Hello Hello,

Many things happening in the new’s lately and I’m talking about Russia, Trump or Whoopie Goldberg.  Last month was the first time in 2018 that the media reported month to month and year to date real estate price increases.  Those of you who live in Toronto and have been watching the sales in your neighbourhood know that prices in Toronto hit rock bottom in January and have been steadily climbing ever since.  March and April where especially hot with bidding wars and bully offers dominating Toronto’s real estate market. York Region is also showing strong signs of recovery with year to date sales stats up 17% plus.

Detached house sales and values are on the rise. For the first time in three years, the annual change in detached sales outperformed condo apartment sales, which were down 5.3% from a year ago in June.  Although market conditions for detached homes have improved, they remain significantly tighter for condo apartments. The supply of condo apartments was 0.7 months below its five-year average (2.5), whereas detached supply was 1.3 months above its five-year average (2.2 months) in June.

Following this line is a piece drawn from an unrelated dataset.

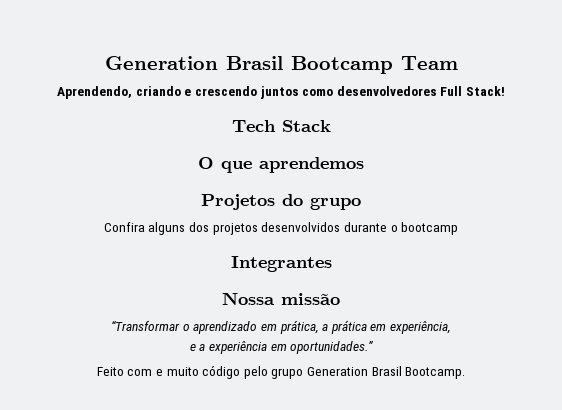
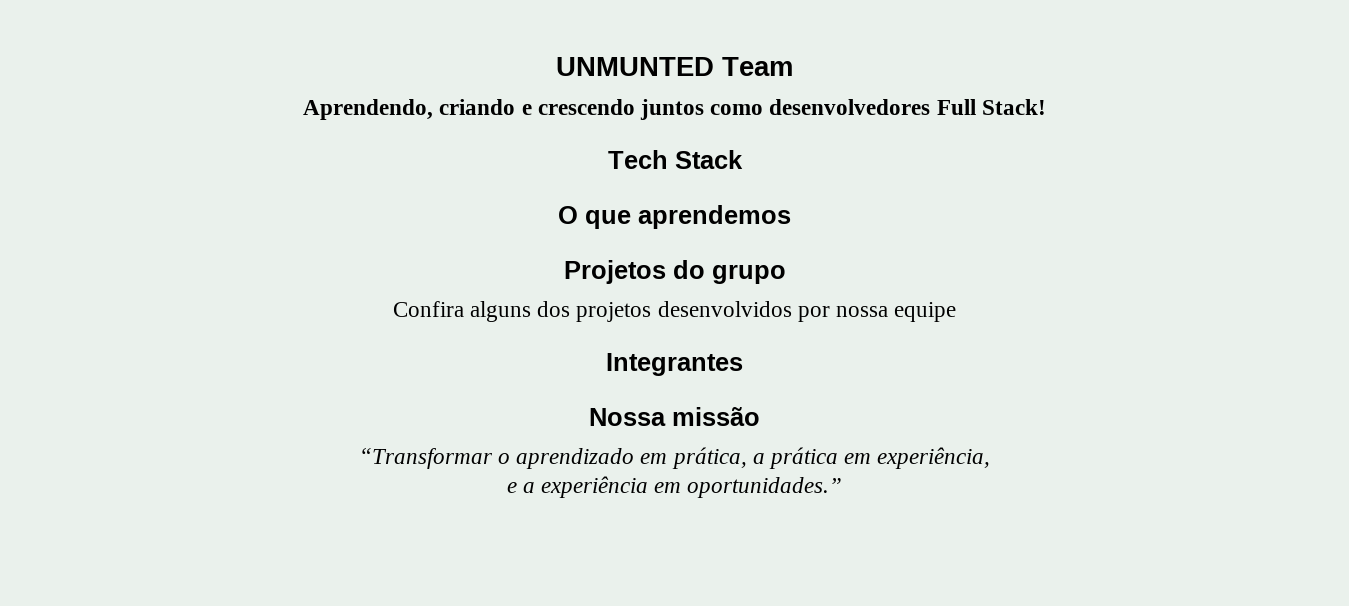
- Generation Brasil Bootcamp Team
+ UNMUNTED Team
- Confira alguns dos projetos desenvolvidos durante o bootcamp
+ Confira alguns dos projetos desenvolvidos por nossa equipe
- Feito com e muito código pelo grupo Generation Brasil Bootcamp.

If you’ve been following the news you’ve heard of Toronto’s rental market CRISIS! Rents in the condominium market continued to soar in the second quarter, with the average for condo leases signed in Q2-2018 up 11.2% year-over-year to $2,302 based on an average unit size rented of 732 sf. The $231 average increase over the past year was the largest ever recorded by Urbanation, with rents having risen by $367 in two years. In the City of Toronto, average rents grew by 12.1% to $2,379 ($3.33 psf), including a 13.5% increase in the former City of Toronto to $2,505 ($3.61 psf). In the 905 Region, condo rents increased 9.2% to $1,998 ($2.49 psf), with 11.9% growth in Mississauga to $2,105 ($2.63 psf).  Residential rents in every category are up whether your dealing with single family homes, basement apartments or 350 Square Foot studio apartments. I’ve been preaching about the merits of income property investment for ages – my message remains the same: Buy and Hold it turns to GOLD! Selling income properties is OK if you’re buying bigger buildings with the sales proceeds and lowering your cost per door.

Economic Developments

  • The Bank of Canada raised its benchmark for the overnight lending rate to 1.5%, marking the fourth increase since last summer and raising rates to their highest level in 10 years. Major banks quickly responded, raising their prime rate to 3.7%. The move by the Bank of Canada was largely expected, as policy is responding to a strengthening Canadian economy. However, the Bank was careful to note that it is keeping a close eye on the growing tariff disputes, calling what’s happening on the trade front “the most important threat to global prospects.” The consensus view is that the Bank of Canada will continue to act cautiously, and many believe this is the last interest rate increase of 2018. About

Summary Points 

  • TREB sales during the April to June spring period totalled 25,388 transactions, representing a 20% decline from 2017 and the slowest spring over the last 10 years. Sales activity over the last three months was still rebalancing from the exceptionally strong run-up that started in 2015. The swift decline in the market during the spring of 2017 restored activity to its 10-year average, although the extent of preceding surge required a longer cooling off period, which has been further impacted by new mortgage stress tests and higher interest rates. While sales in the spring of 2018 were 20% below the 10-year average, the spring of 2016 saw sales rise 27% above average.
  • Signs of a late-spring improvement were seen in the June numbers, as sales increased by 4.4% over May — the strongest May to June increase since 2009 when the economy was recovering from the Great Recession. A typical June would see sales activity decline from a high in May, as only three of the past 10 June periods have recorded a month-over-month increase. The gain in June followed a flat May, which usually sees sales increase 5% over April, which helped bring the year-over-year change back into positive territory (+2.4%) for the first time since March 2017.
  • Inventory levels continued to stabilize in June. The year-over-year growth in active listings at month-end slowed to 5.9%, which was the smallest increase recorded since April 2017 and followed exaggerated growth of above 100% in early 2018. The 20,844 active listings at the end of June was essentially in line with the 10-year average for the month. Furthermore, the months of supply edged down to 2.6 from 2.7 in May and has generally been trending down over the last 12 months, remaining slightly above the 10-year average of 2.2 months.
  • For the first time in 2018, average year-over-year price growth was positive at 2.0% in June, which marked a substantial improvement following the double-digit annual declines reported during most of this year. On a two year basis, prices were up 8% (4%/yr.) and up 53% from five years ago (11%/yr.). Should market conditions remain stable and the monthly price trend continue gravitating towards the three-year trend level of roughly $850,000 (currently $808,000), annual price growth will continue improving in the coming months
If you have any questions feel free to call me at anytime.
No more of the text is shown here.